Programme des journées P’tits Bonheurs

A 10 h le matin les jeunes de l’EREA qui ont fabriqué les arbres sont attendus pour l’installation. Yoga pour Tous et les bénévoles de l’association les aideront.

Les personnes de L’Olivier viendront présenter des broches qu’ils ont confectionnées et proposer des animations (danse, vélos) en début d’après-midi lundi et mardi.

Jean-Pierre Mathias et ses élèves diront contes et merveilles, histoires petites ou grandes, tout au long de ces trois jours, de 11 h à 20 h.

Edwige Moisan et ses élèves feront découvrir les bienfaits de la Biodanza avec des « calins bonheurs » lundi midi, mardi et mercredi de 12 h à 14 h.

Les élèves d’ULIS de Saint-Vincent de Rennes arriveront le lundi à partir de 14h.

Geneviève Pichevin et son amie clown viendront nous amuser et nous faire retomber en enfance à partir de 11 h mardi et mercredi.

La compagnie du Lysandore nous offrira un spectacle de rue mardi et mercredi dans l’après-midi.

Catherine et Jean-François Graugnard, boulangers bio, viendront cuire du pain et le partager, avec Magda et les jeunes, mardi. Deux fournées : à 15 h et à 15 h 45

Les élèves des écoles Marie Pape-Carpantier et Sainte-Geneviève de Rennes, et Jeanne d’Arc de Vitré arriveront à partir de 13 h mardi.

Magda Hollander-Lafon parlera devant  eux de la symbolique du pain à 14 h 30, ils partageront ensuite les pains cuits sur place. Une 2e fournée sera prête vers 16h.

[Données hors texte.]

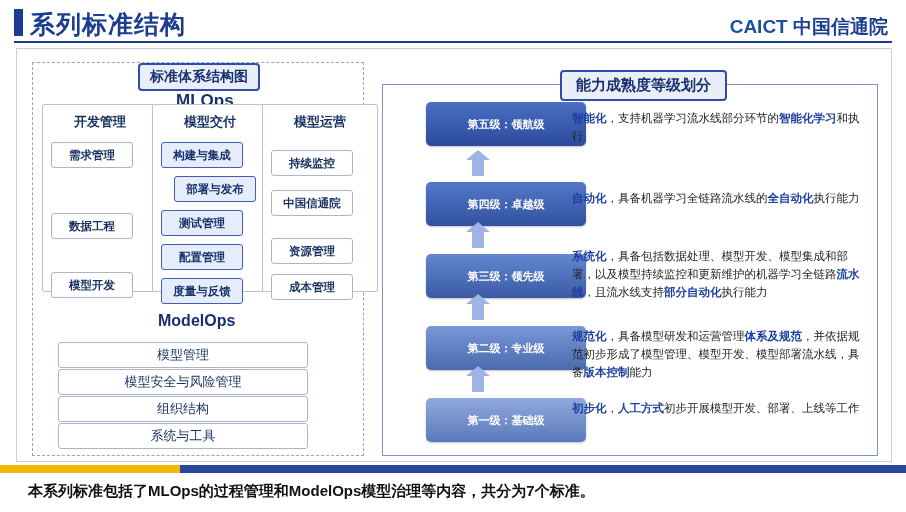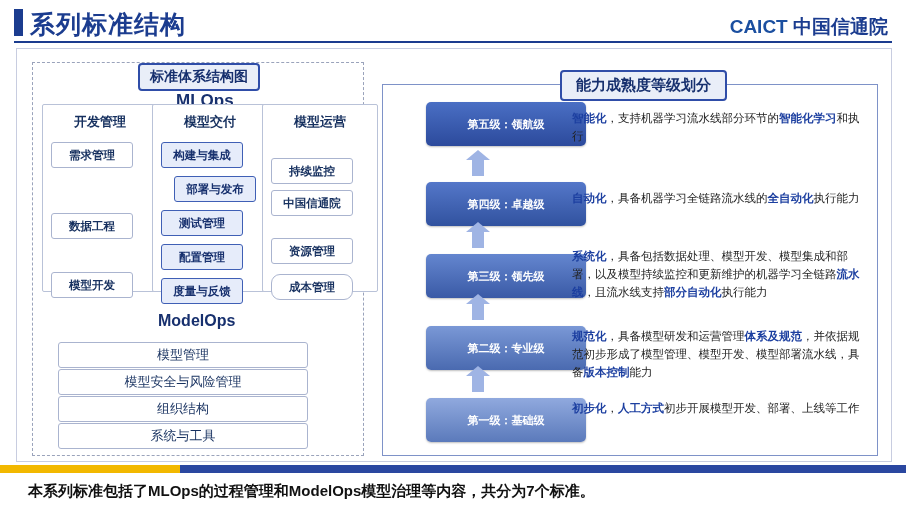--- a/index.html
+++ b/index.html
@@ -186,24 +186,24 @@
   </div>
   <div class="chip blue" style="left:161px;top:142px;">构建与集成</div>
   <div class="chip blue" style="left:161px;top:176px;margin-left:13px;">部署与发布</div>
   <div class="chip blue" style="left:161px;top:210px;">测试管理</div>
   <div class="chip blue" style="left:161px;top:244px;">配置管理</div>
   <div class="chip blue" style="left:161px;top:278px;">度量与反馈</div>
 
   <div class="col col3">
     <div class="col-head">模型运营</div>
   </div>
-  <div class="chip plain" style="left:271px;top:158px;">持续监控</div>
+  <div class="chip plain" style="left:271px;top:150px;">持续监控</div>
   <div class="chip plain" style="left:271px;top:190px;">中国信通院</div>
   <div class="chip plain" style="left:271px;top:238px;">资源管理</div>
-  <div class="chip plain" style="left:271px;top:274px;border-radius:9px;">成本管理</div>
+  <div class="chip plain" style="left:271px;top:274px;">成本管理</div>
 
   <div class="modelops-label">ModelOps</div>
   <div class="mo-row" style="top:342px;">模型管理</div>
   <div class="mo-row" style="top:369px;">模型安全与风险管理</div>
   <div class="mo-row" style="top:396px;">组织结构</div>
   <div class="mo-row" style="top:423px;">系统与工具</div>
 
   <div class="right-panel"></div>
   <div class="right-title">能力成熟度等级划分</div>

Les jeunes du Centre de loisirs rennais de Jean Moulin arriveront le mercredi à 14h.

Fatoumata Warou (l’arbre à palabres) et Isabelle Ganon (Energie Relationnelle) viendront nous aider à accueillir les visiteurs, à parler de médiation et du bonheur avec eux.

Fatoumata viendra lundi à 11 h et mercredi à 15 h.

Léna Rongione enchantera nos oreilles de sa voix de fée lundi entre 19 h à 20 h 45.

Christine Debray-Laizé et son groupe Adamh donneront une note irlandaise à la soirée mardi entre 19 h à 20 h 45

Alicia Ducout, harpiste et chanteuse, et Meriem et Mandragore, danseuses (danse tribal fusion) nous aideront à clore l’événement en beauté, mercredi entre 19 h et 20 h 45.

Les chanteurs et musiciens s’arrêteront à quelques reprises pour « laisser la Place » aux conteurs de merveille.

Des marques page et des petits carnets de petits bonheurs seront proposés au public (« libre participation »), des tampons « tu es mon petit bonheur » seront donnés.

Les bénévoles aideront chacun à écrire son petit bonheur sur les cartons qui seront ensuite accrochés sur les arbres.

Il y aura la possibilité d’écrire des petits bonheurs sur une toile du peintre Gédéon.

Les jeunes de la section audiovisuelle de Bréquigny filmeront nos journées des P’tits Bonheurs.

Nous nous rassemblerons autour d’un pot de l’amitié avec les jeunes de l’EREA le mercredi à 14h.

Tous les soirs les jeunes de l’EREA viendront ranger les arbres avec les membres de VEPE, aux environs de 20 h.

La forêt sera désinstallée par les jeunes de l’EREA et VEPE et toutes les bonnes volontés jeudi 7 mai le matin.